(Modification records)

########################################

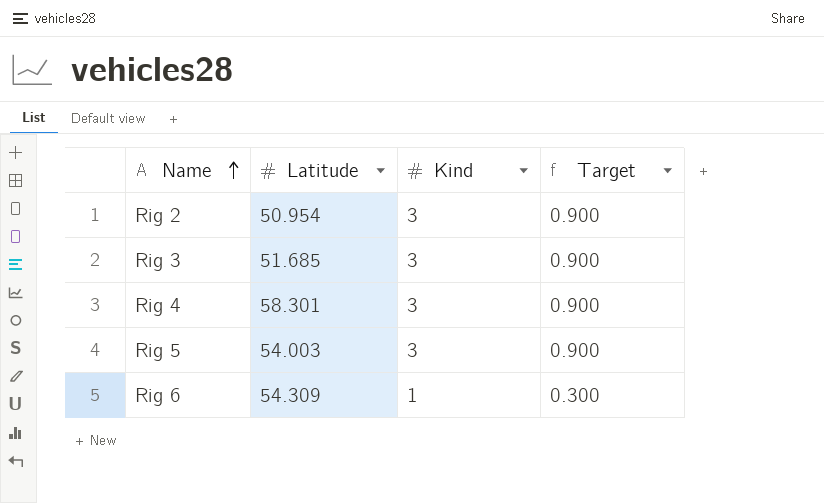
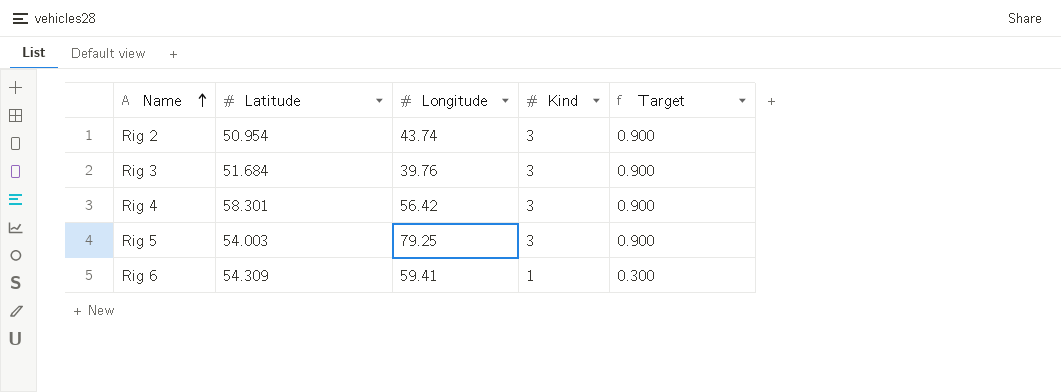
column Longitude | position: none -> 3
Rig 3 | Latitude: 51.685 -> 51.684

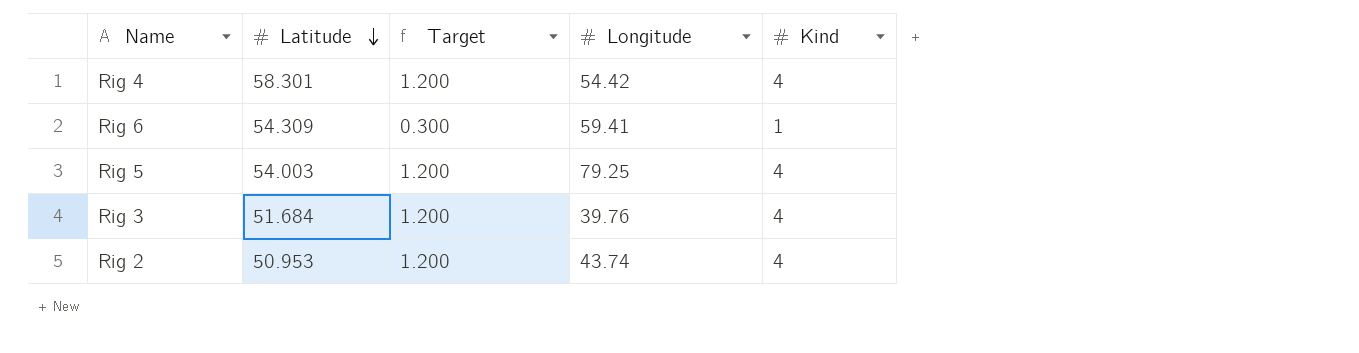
row order: Name ascending -> Latitude descending
column Target | position: 5 -> 3
Rig 4 | Target: 0.900 -> 1.200
Rig 4 | Longitude: 56.42 -> 54.42
Rig 4 | Kind: 3 -> 4
Rig 5 | Target: 0.900 -> 1.200
Rig 5 | Kind: 3 -> 4
Rig 3 | Target: 0.900 -> 1.200
Rig 3 | Kind: 3 -> 4
Rig 2 | Latitude: 50.954 -> 50.953
Rig 2 | Target: 0.900 -> 1.200
Rig 2 | Kind: 3 -> 4

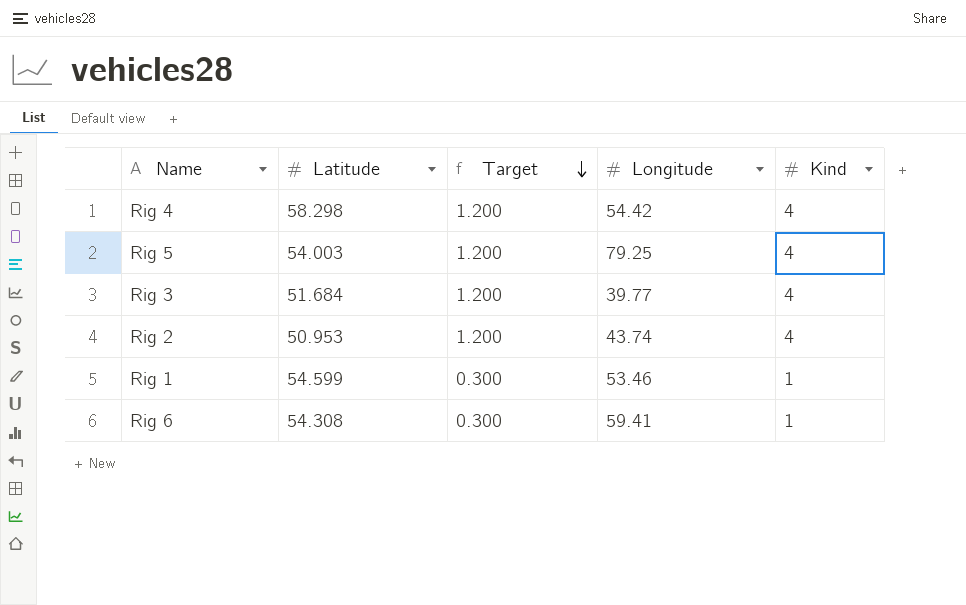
row order: Latitude descending -> Target descending
Rig 4 | Latitude: 58.301 -> 58.298
Rig 3 | Longitude: 39.76 -> 39.77
row Rig 1: none -> 54.599 | 0.300 | 53.46 | 1
Rig 6 | Latitude: 54.309 -> 54.308

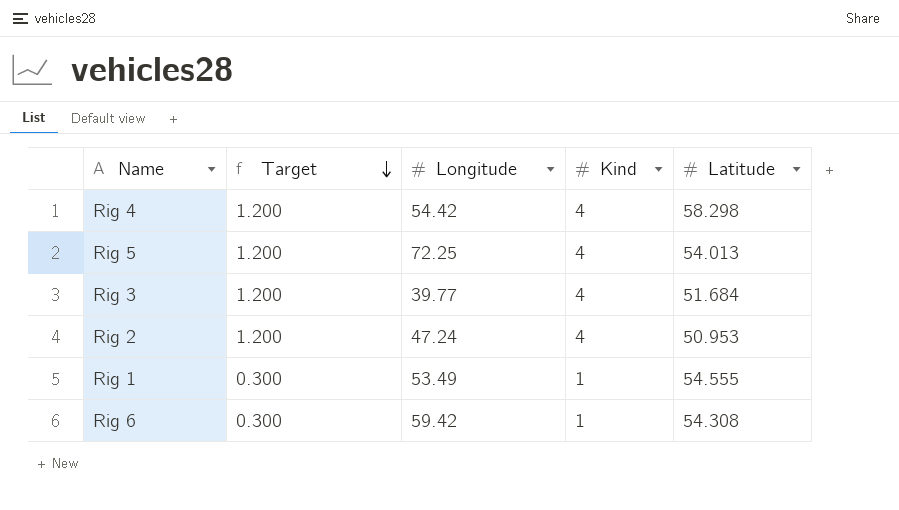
column Latitude | position: 2 -> 5
Rig 5 | Longitude: 79.25 -> 72.25
Rig 5 | Latitude: 54.003 -> 54.013
Rig 2 | Longitude: 43.74 -> 47.24
Rig 1 | Longitude: 53.46 -> 53.49
Rig 1 | Latitude: 54.599 -> 54.555
Rig 6 | Longitude: 59.41 -> 59.42

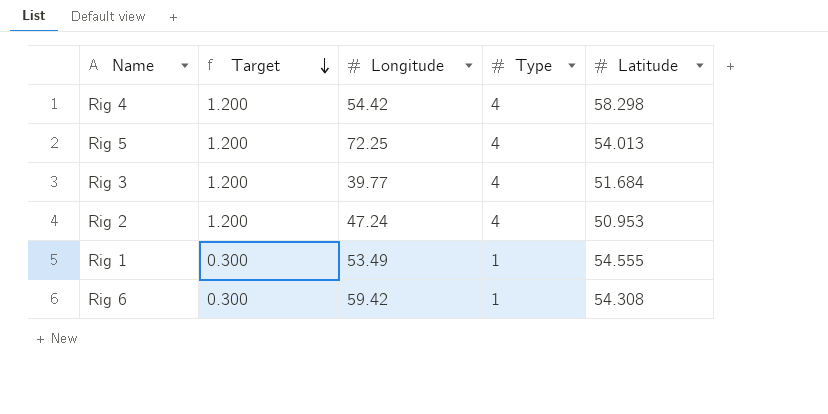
column name: Kind -> Type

########################################

- Assignment: Ignoring the pictures, write out word for word only the lines from the one containing "column Latitude | position: 2 -> 5" through the last line of the data, both ends included.

- Answer to the exercise:
column Latitude | position: 2 -> 5
Rig 5 | Longitude: 79.25 -> 72.25
Rig 5 | Latitude: 54.003 -> 54.013
Rig 2 | Longitude: 43.74 -> 47.24
Rig 1 | Longitude: 53.46 -> 53.49
Rig 1 | Latitude: 54.599 -> 54.555
Rig 6 | Longitude: 59.41 -> 59.42

column name: Kind -> Type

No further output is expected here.